* Exercise directions: Show all lines below holding the string "border".

### Extracted material ###

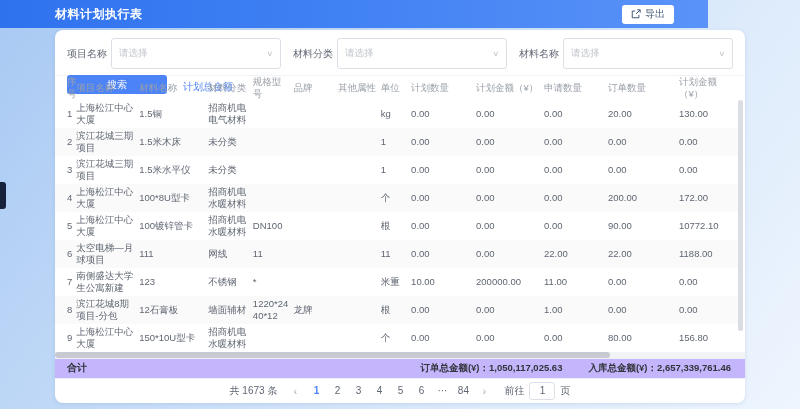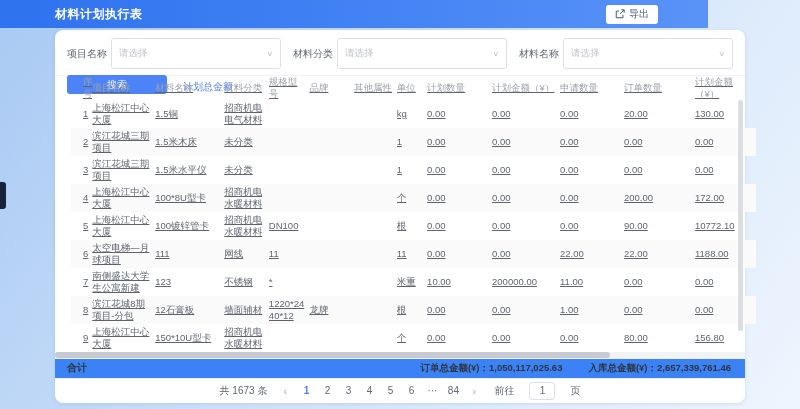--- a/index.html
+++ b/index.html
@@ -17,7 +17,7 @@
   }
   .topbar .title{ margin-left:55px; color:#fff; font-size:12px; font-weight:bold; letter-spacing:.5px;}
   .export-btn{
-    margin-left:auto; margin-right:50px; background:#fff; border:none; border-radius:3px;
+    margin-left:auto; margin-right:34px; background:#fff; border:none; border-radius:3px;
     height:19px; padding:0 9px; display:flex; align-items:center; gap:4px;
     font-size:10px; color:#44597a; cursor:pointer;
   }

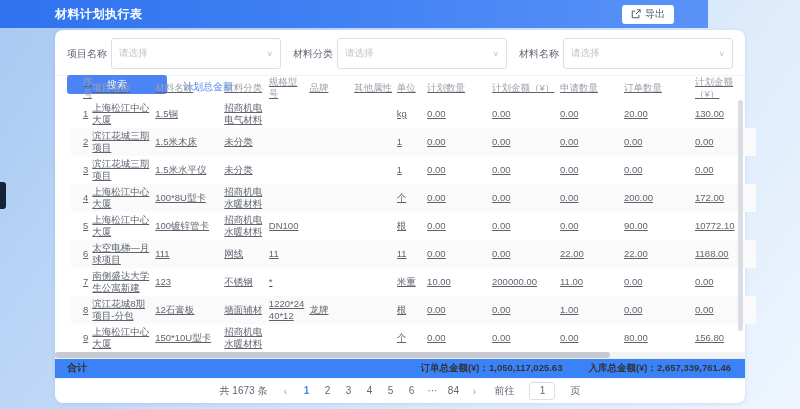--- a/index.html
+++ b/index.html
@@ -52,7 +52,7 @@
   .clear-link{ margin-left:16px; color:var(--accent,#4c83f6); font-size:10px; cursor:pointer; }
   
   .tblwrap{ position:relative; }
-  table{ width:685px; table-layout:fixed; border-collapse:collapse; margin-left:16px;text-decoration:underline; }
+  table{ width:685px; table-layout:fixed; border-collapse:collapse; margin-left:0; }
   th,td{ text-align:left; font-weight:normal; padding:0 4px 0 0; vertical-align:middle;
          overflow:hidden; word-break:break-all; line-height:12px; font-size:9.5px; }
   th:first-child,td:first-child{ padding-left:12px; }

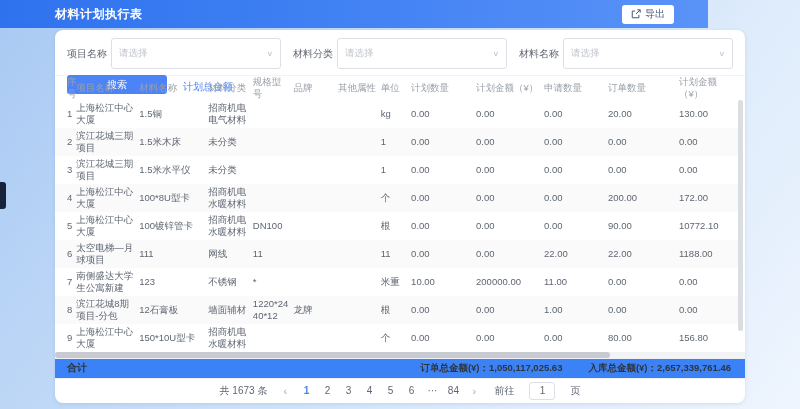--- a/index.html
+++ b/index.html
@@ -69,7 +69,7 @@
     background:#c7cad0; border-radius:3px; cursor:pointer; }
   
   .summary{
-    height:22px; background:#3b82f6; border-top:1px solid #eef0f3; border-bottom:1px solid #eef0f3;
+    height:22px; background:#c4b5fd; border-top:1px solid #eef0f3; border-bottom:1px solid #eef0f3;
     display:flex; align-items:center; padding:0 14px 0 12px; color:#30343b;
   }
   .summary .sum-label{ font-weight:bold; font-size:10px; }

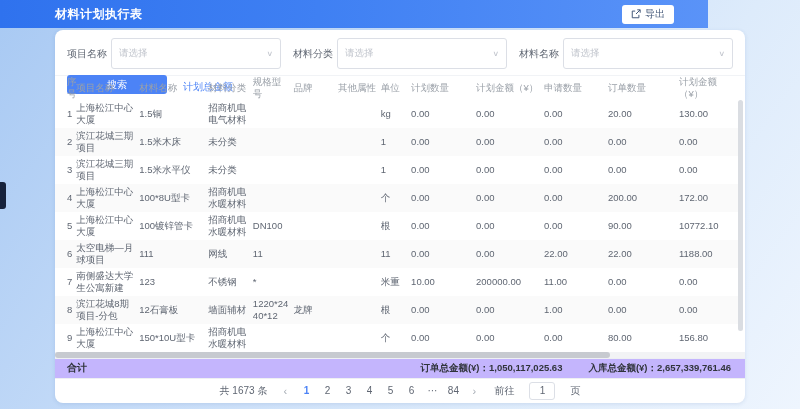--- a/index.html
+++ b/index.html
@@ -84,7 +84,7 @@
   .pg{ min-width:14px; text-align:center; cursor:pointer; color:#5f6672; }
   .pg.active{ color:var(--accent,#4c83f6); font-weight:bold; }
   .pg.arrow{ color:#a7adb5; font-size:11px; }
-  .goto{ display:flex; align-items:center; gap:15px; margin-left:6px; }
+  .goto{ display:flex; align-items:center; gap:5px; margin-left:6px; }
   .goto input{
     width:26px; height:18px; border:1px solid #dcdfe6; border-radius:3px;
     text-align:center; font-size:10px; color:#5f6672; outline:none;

###

* Solution for this exercise:
-    margin-left:auto; margin-right:50px; background:#fff; border:none; border-radius:3px;
+    margin-left:auto; margin-right:34px; background:#fff; border:none; border-radius:3px;
-  table{ width:685px; table-layout:fixed; border-collapse:collapse; margin-left:16px;text-decoration:underline; }
+  table{ width:685px; table-layout:fixed; border-collapse:collapse; margin-left:0; }
     background:#c7cad0; border-radius:3px; cursor:pointer; }
-    height:22px; background:#3b82f6; border-top:1px solid #eef0f3; border-bottom:1px solid #eef0f3;
+    height:22px; background:#c4b5fd; border-top:1px solid #eef0f3; border-bottom:1px solid #eef0f3;
     width:26px; height:18px; border:1px solid #dcdfe6; border-radius:3px;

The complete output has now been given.